[[ Data extracts open ]]
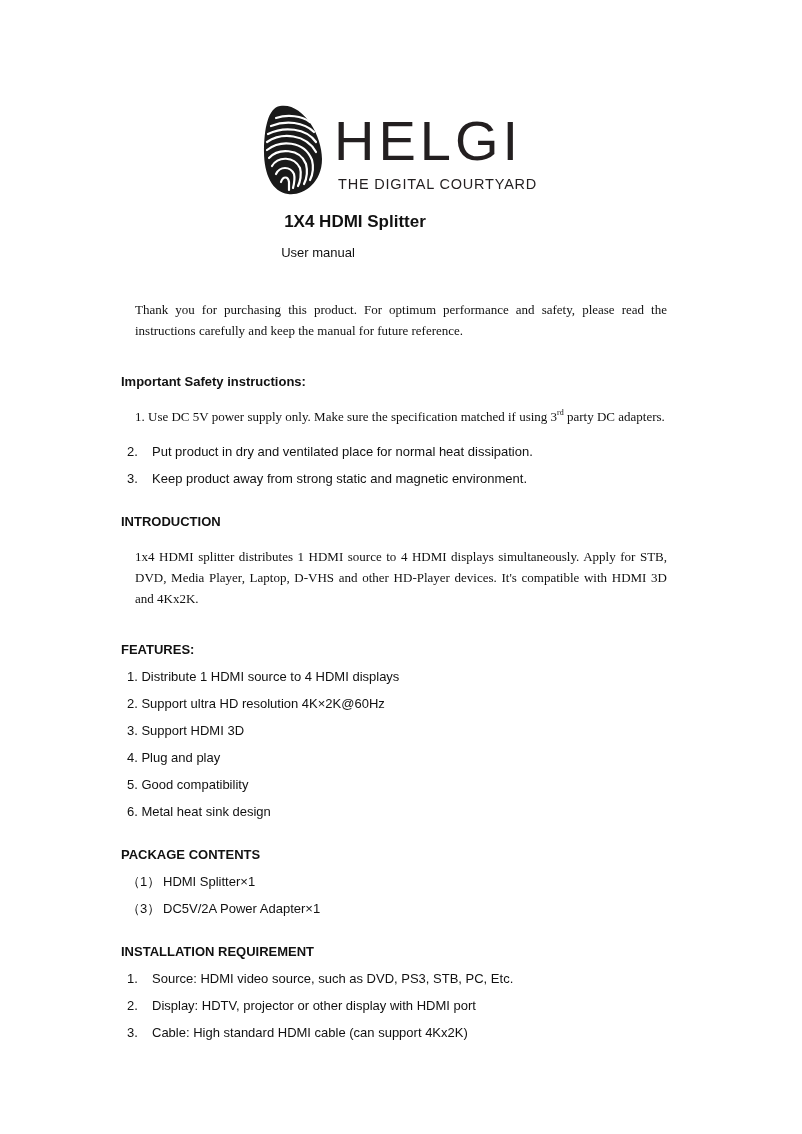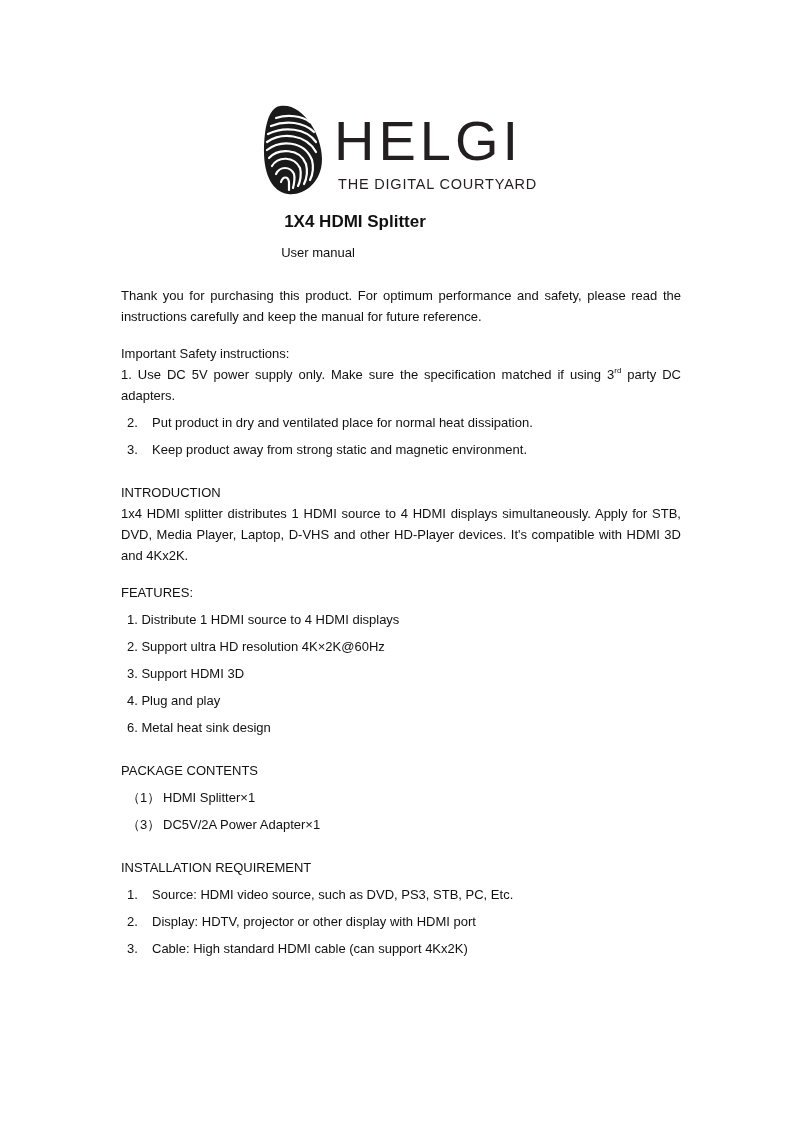--- a/index.html
+++ b/index.html
@@ -15,7 +15,7 @@
            font-size:17px; font-weight:bold; }
   .subtitle { position:absolute; left:0; width:636px; top:245px; text-align:center; font-size:13px; }
   .content { position:absolute; left:121px; width:560px; top:285px; font-size:13px; line-height:21px; }
-  .p { text-align:justify; margin:0; }
+  .p { text-align:justify; margin:14px;font-family:Liberation Serif, serif; }
   .gap { height:16px; }
   .h { font-weight:normal; margin:0; }
   .li { margin:6px; white-space:nowrap; }

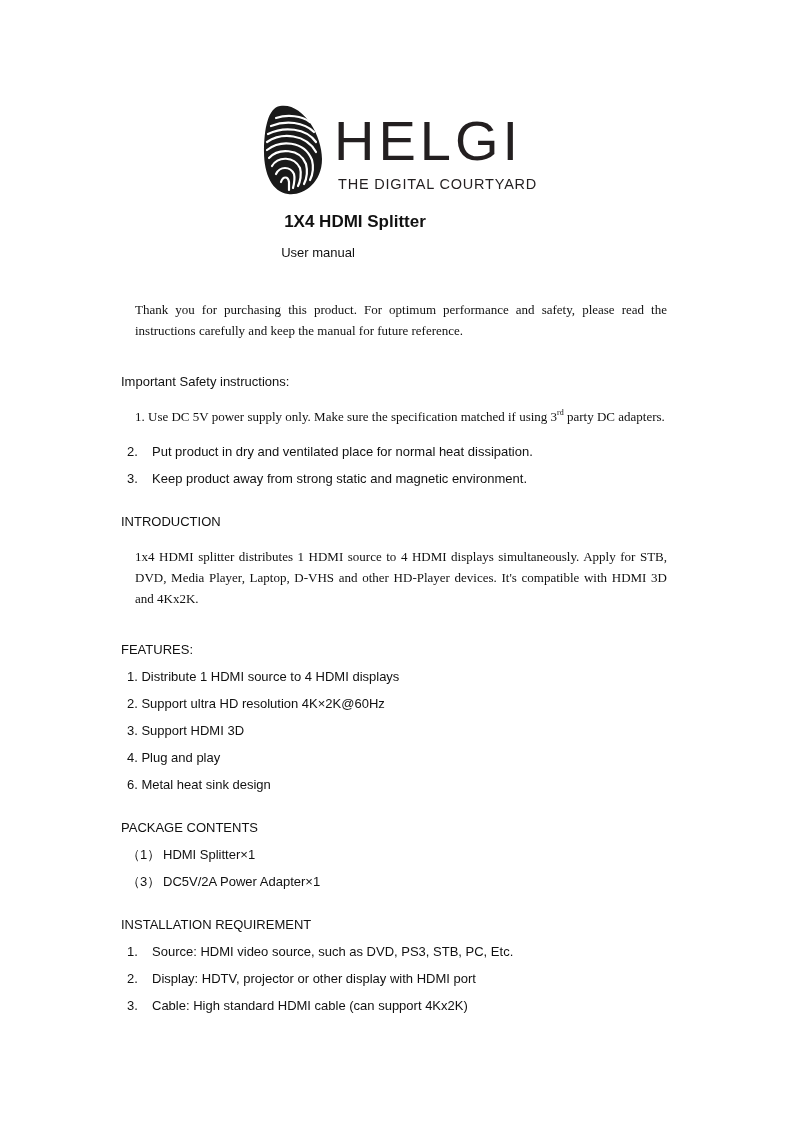--- a/index.html
+++ b/index.html
@@ -17,7 +17,7 @@
   .content { position:absolute; left:121px; width:560px; top:285px; font-size:13px; line-height:21px; }
   .p { text-align:justify; margin:14px;font-family:Liberation Serif, serif; }
   .gap { height:16px; }
-  .h { font-weight:normal; margin:0; }
+  .h { font-weight:bold; margin:0; }
   .li { margin:6px; white-space:nowrap; }
   .li .n { display:inline-block; width:25px; }
   sup { font-size:8px; line-height:0; vertical-align:6px; }

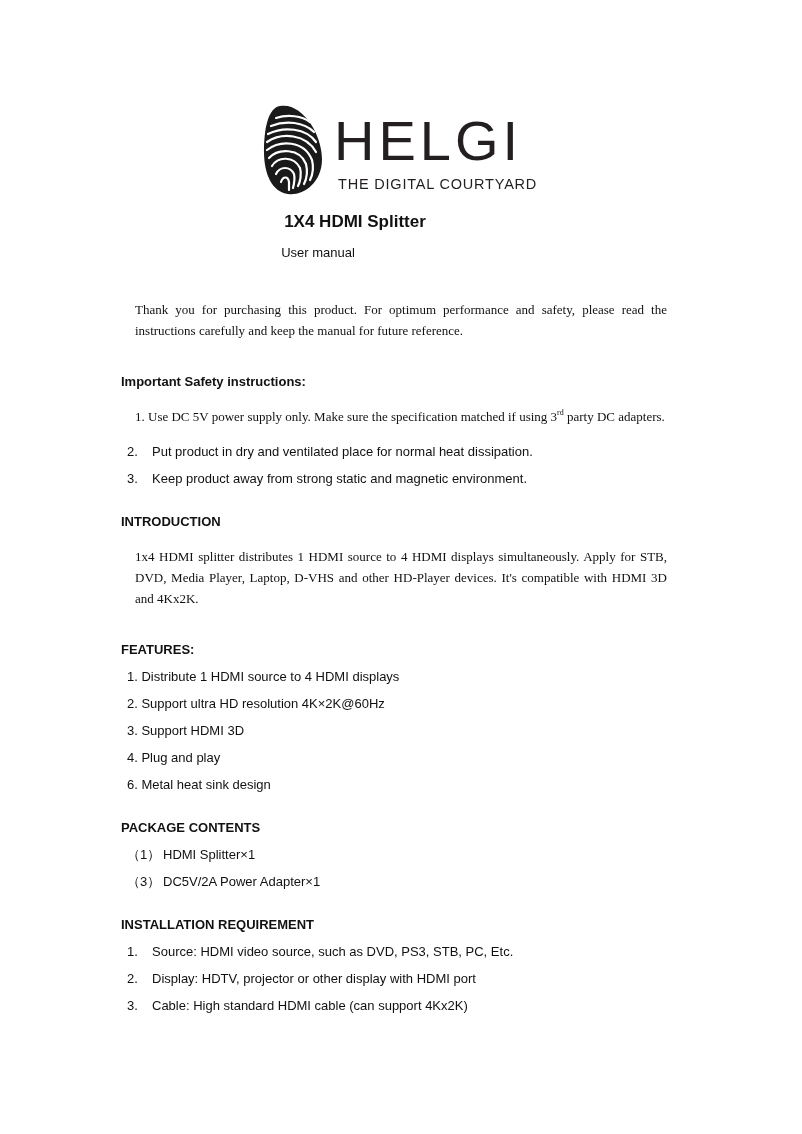--- a/index.html
+++ b/index.html
@@ -67,6 +67,7 @@
   <p class="li">2. Support ultra HD resolution 4K×2K@60Hz</p>
   <p class="li">3. Support HDMI 3D</p>
   <p class="li">4. Plug and play</p>
+  <p class="li">5. Good compatibility</p>
   <p class="li">6. Metal heat sink design</p>
   <div class="gap"></div>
[[ Data extracts closed ]]
Where a line in the records above contains the string "normal", return that line.

Written response:
   .h { font-weight:normal; margin:0; }
-  .h { font-weight:normal; margin:0; }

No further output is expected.